Entries taken from a collection:

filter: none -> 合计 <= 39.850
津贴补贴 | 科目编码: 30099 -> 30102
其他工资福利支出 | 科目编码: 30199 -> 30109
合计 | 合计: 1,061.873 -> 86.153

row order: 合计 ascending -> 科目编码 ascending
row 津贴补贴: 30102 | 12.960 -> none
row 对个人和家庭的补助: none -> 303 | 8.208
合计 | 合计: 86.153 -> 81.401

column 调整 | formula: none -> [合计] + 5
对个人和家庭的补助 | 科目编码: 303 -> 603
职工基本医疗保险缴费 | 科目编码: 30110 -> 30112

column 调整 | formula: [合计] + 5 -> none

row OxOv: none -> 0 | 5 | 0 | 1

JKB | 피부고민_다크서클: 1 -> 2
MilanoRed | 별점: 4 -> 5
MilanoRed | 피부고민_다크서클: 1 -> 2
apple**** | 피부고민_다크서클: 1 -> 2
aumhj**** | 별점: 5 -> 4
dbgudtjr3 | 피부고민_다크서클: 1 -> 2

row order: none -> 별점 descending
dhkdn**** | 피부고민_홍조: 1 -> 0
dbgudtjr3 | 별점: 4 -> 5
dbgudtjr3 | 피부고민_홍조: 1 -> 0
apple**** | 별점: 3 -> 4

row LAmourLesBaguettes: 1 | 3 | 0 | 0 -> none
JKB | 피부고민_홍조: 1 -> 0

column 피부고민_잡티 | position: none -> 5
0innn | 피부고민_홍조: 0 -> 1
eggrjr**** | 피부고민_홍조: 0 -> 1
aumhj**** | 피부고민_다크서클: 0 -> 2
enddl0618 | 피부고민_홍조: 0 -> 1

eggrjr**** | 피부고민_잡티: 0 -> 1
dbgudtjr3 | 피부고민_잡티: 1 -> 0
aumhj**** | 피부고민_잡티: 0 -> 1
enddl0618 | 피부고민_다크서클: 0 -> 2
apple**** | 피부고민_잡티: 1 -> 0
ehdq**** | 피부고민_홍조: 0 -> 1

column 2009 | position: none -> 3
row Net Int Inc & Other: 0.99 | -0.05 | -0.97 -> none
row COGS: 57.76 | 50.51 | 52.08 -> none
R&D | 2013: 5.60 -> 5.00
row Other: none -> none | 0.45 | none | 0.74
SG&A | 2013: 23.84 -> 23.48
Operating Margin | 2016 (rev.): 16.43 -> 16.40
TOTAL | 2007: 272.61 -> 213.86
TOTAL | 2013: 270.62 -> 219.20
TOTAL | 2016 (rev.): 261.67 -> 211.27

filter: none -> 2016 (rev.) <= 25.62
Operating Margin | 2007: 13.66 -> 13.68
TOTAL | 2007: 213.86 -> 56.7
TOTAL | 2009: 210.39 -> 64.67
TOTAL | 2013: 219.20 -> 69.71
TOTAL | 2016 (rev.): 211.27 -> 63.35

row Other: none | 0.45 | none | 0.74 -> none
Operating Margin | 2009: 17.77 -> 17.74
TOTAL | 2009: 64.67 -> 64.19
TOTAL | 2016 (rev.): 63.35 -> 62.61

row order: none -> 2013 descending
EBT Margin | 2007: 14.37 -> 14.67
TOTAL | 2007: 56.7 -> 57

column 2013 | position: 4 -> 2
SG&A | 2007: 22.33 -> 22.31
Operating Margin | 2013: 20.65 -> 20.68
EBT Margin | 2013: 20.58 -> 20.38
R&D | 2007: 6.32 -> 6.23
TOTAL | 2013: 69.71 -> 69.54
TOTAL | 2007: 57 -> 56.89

[Assigned task]:
Write out every record, exactly as written.

[Exercise output]:
filter: none -> 合计 <= 39.850
津贴补贴 | 科目编码: 30099 -> 30102
其他工资福利支出 | 科目编码: 30199 -> 30109
合计 | 合计: 1,061.873 -> 86.153

row order: 合计 ascending -> 科目编码 ascending
row 津贴补贴: 30102 | 12.960 -> none
row 对个人和家庭的补助: none -> 303 | 8.208
合计 | 合计: 86.153 -> 81.401

column 调整 | formula: none -> [合计] + 5
对个人和家庭的补助 | 科目编码: 303 -> 603
职工基本医疗保险缴费 | 科目编码: 30110 -> 30112

column 调整 | formula: [合计] + 5 -> none

row OxOv: none -> 0 | 5 | 0 | 1

JKB | 피부고민_다크서클: 1 -> 2
MilanoRed | 별점: 4 -> 5
MilanoRed | 피부고민_다크서클: 1 -> 2
apple**** | 피부고민_다크서클: 1 -> 2
aumhj**** | 별점: 5 -> 4
dbgudtjr3 | 피부고민_다크서클: 1 -> 2

row order: none -> 별점 descending
dhkdn**** | 피부고민_홍조: 1 -> 0
dbgudtjr3 | 별점: 4 -> 5
dbgudtjr3 | 피부고민_홍조: 1 -> 0
apple**** | 별점: 3 -> 4

row LAmourLesBaguettes: 1 | 3 | 0 | 0 -> none
JKB | 피부고민_홍조: 1 -> 0

column 피부고민_잡티 | position: none -> 5
0innn | 피부고민_홍조: 0 -> 1
eggrjr**** | 피부고민_홍조: 0 -> 1
aumhj**** | 피부고민_다크서클: 0 -> 2
enddl0618 | 피부고민_홍조: 0 -> 1

eggrjr**** | 피부고민_잡티: 0 -> 1
dbgudtjr3 | 피부고민_잡티: 1 -> 0
aumhj**** | 피부고민_잡티: 0 -> 1
enddl0618 | 피부고민_다크서클: 0 -> 2
apple**** | 피부고민_잡티: 1 -> 0
ehdq**** | 피부고민_홍조: 0 -> 1

column 2009 | position: none -> 3
row Net Int Inc & Other: 0.99 | -0.05 | -0.97 -> none
row COGS: 57.76 | 50.51 | 52.08 -> none
R&D | 2013: 5.60 -> 5.00
row Other: none -> none | 0.45 | none | 0.74
SG&A | 2013: 23.84 -> 23.48
Operating Margin | 2016 (rev.): 16.43 -> 16.40
TOTAL | 2007: 272.61 -> 213.86
TOTAL | 2013: 270.62 -> 219.20
TOTAL | 2016 (rev.): 261.67 -> 211.27

filter: none -> 2016 (rev.) <= 25.62
Operating Margin | 2007: 13.66 -> 13.68
TOTAL | 2007: 213.86 -> 56.7
TOTAL | 2009: 210.39 -> 64.67
TOTAL | 2013: 219.20 -> 69.71
TOTAL | 2016 (rev.): 211.27 -> 63.35

row Other: none | 0.45 | none | 0.74 -> none
Operating Margin | 2009: 17.77 -> 17.74
TOTAL | 2009: 64.67 -> 64.19
TOTAL | 2016 (rev.): 63.35 -> 62.61

row order: none -> 2013 descending
EBT Margin | 2007: 14.37 -> 14.67
TOTAL | 2007: 56.7 -> 57

column 2013 | position: 4 -> 2
SG&A | 2007: 22.33 -> 22.31
Operating Margin | 2013: 20.65 -> 20.68
EBT Margin | 2013: 20.58 -> 20.38
R&D | 2007: 6.32 -> 6.23
TOTAL | 2013: 69.71 -> 69.54
TOTAL | 2007: 57 -> 56.89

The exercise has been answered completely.